Some media have criticized the text as an “answer” to the so-called “Seattle Caste Law.” But the campaign for the Resolution had started before the Seattle controversies.
by Massimo Introvigne
On March 31, the American State of Georgia became the first in the U.S. to pass a resolution against Hinduphobia. The resolution was sponsored by Republican State legislators Lauren McDonald and Todd Jones. They represent Forsyth County, which has a substantial Hindu presence.

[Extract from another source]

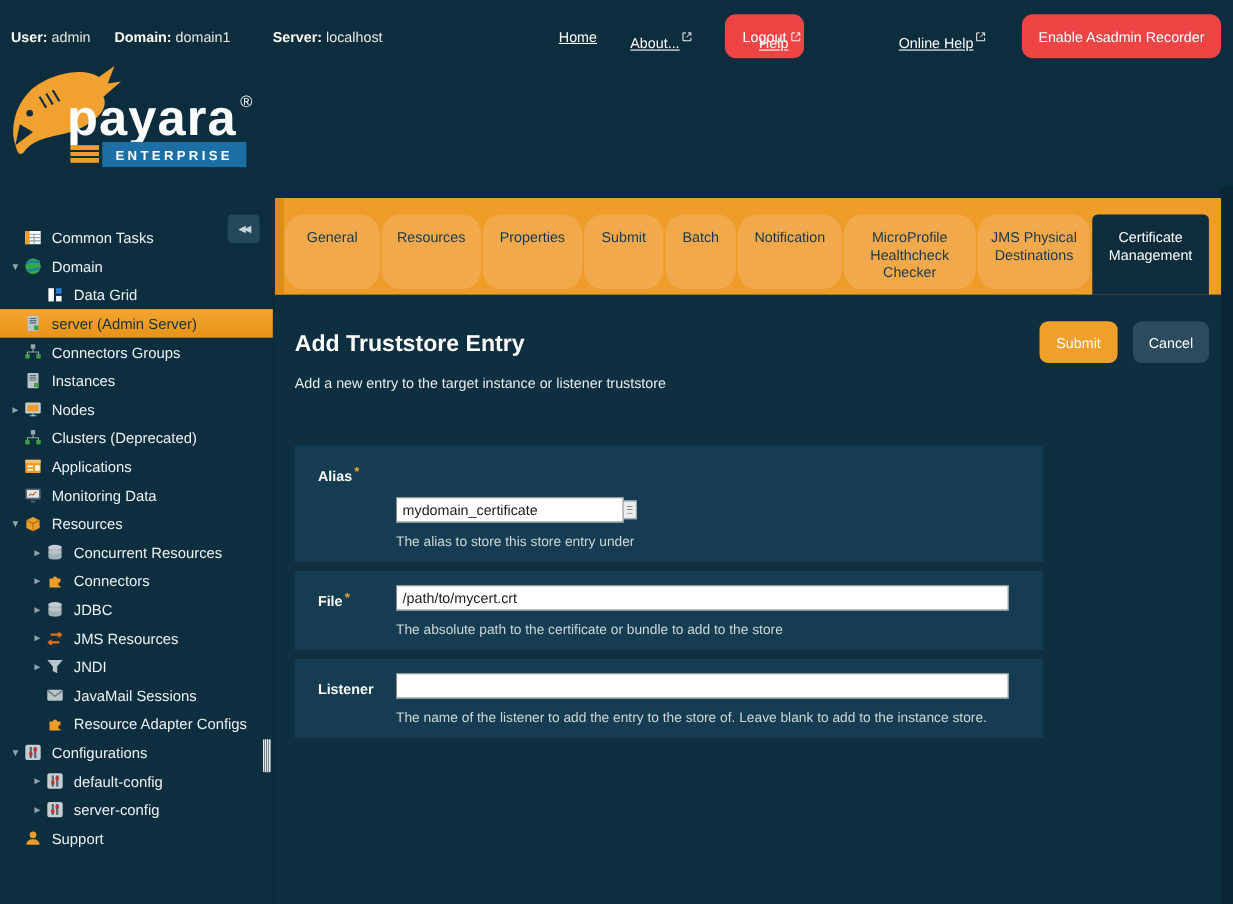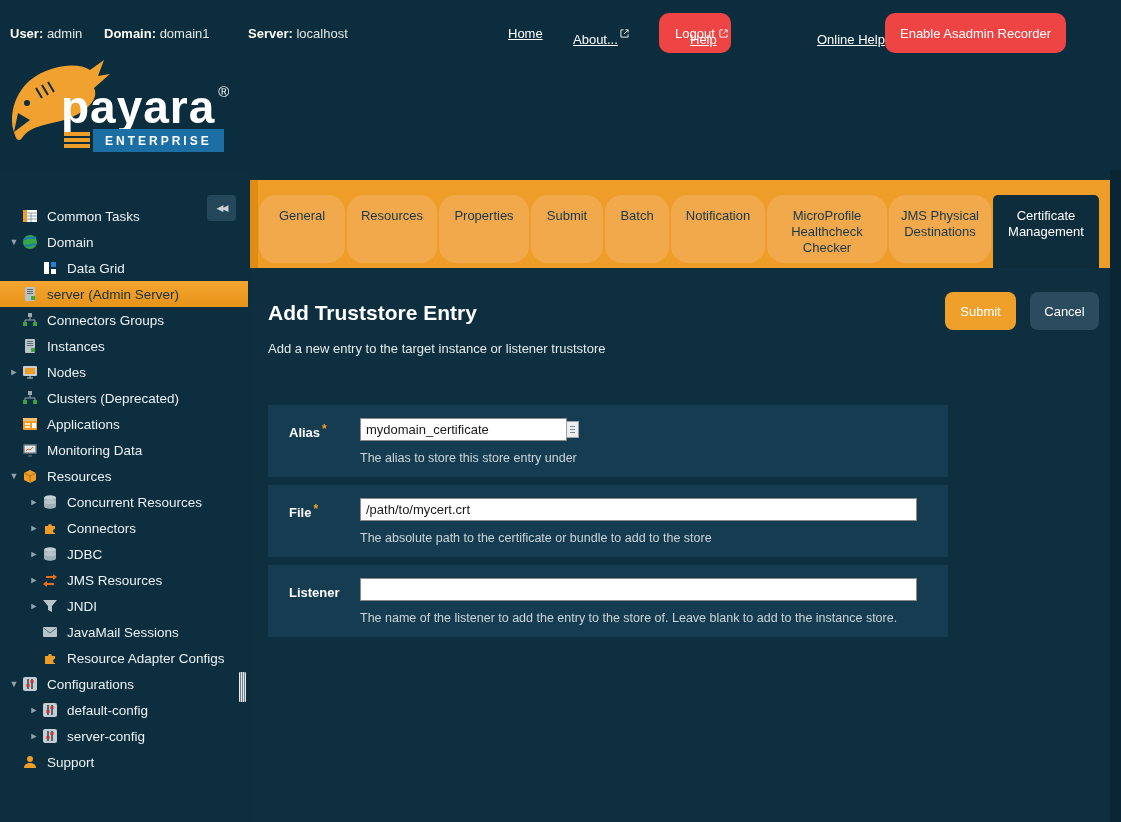"Enable Asadmin Recorder" .btn-recorder { left: 885px -> 929px }
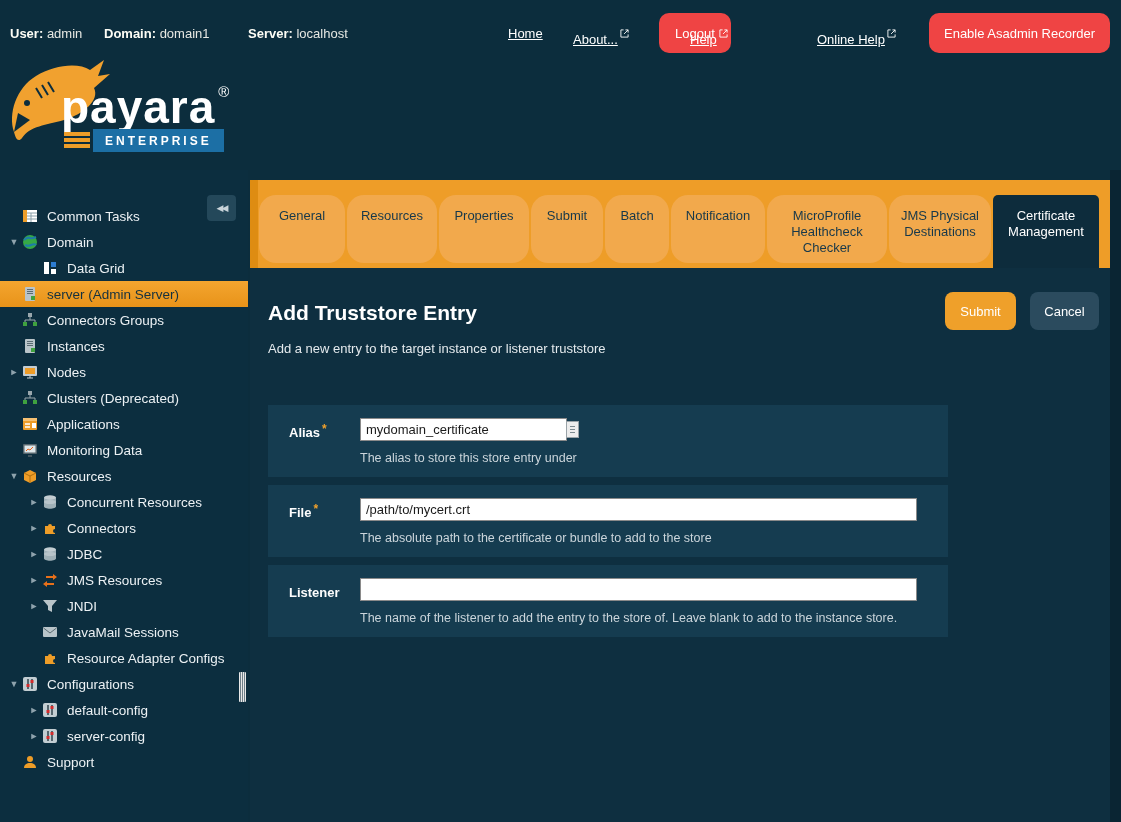"mydomain_certificate" .alias-wrap { margin-top: none -> 34px }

The Resolution notes that, “Hinduism is one of the world’s oldest and largest religions with more than 1.2 billion followers in over 100 countries. It is a religion which encompasses an array of belief systems and diverse traditions with values of acceptance, mutual respect and peace.” It also praises the multiple contribution of American Hindus to U.S. culture, science, medicine, food, sport, and the arts.
The Resolution defines Hinduphobia as “a set of antagonistic, destructive, and derogatory attitudes and behaviors towards Sanatana Dharma (Hinduism) and Hindus that may manifest as prejudice, fear, or hatred.”
The Resolution cites both documented hate crimes against Hindus, and an anti-Hindu bias in the media and some academic circles. It was passed thanks to the efforts of
the Atlanta chapter of the Coalition of Hindus of North America (CoHNA), which organized a Hindu Advocacy Day on March 22 at the Georgia State Capitol.
Some media have criticized the resolution as an “answer” to the February ordinance by the City of Seattle who denounced and banned caste, in addition to gender, as a reason for discrimination, and was criticized by some American Hindu circles.
In fact, however, the campaign for the Georgia anti-Hinduphobia resolution had started before the so-called “Seattle caste law” was first introduced. It relied in particular on a 2022 report by Rutgers University, “Anti-Hindu Disinformation: A Case Study of Hinduphobia on Social Media.” The report noted that hate speech on social media easily degenerated into the crimes and actual violence against American Hindus.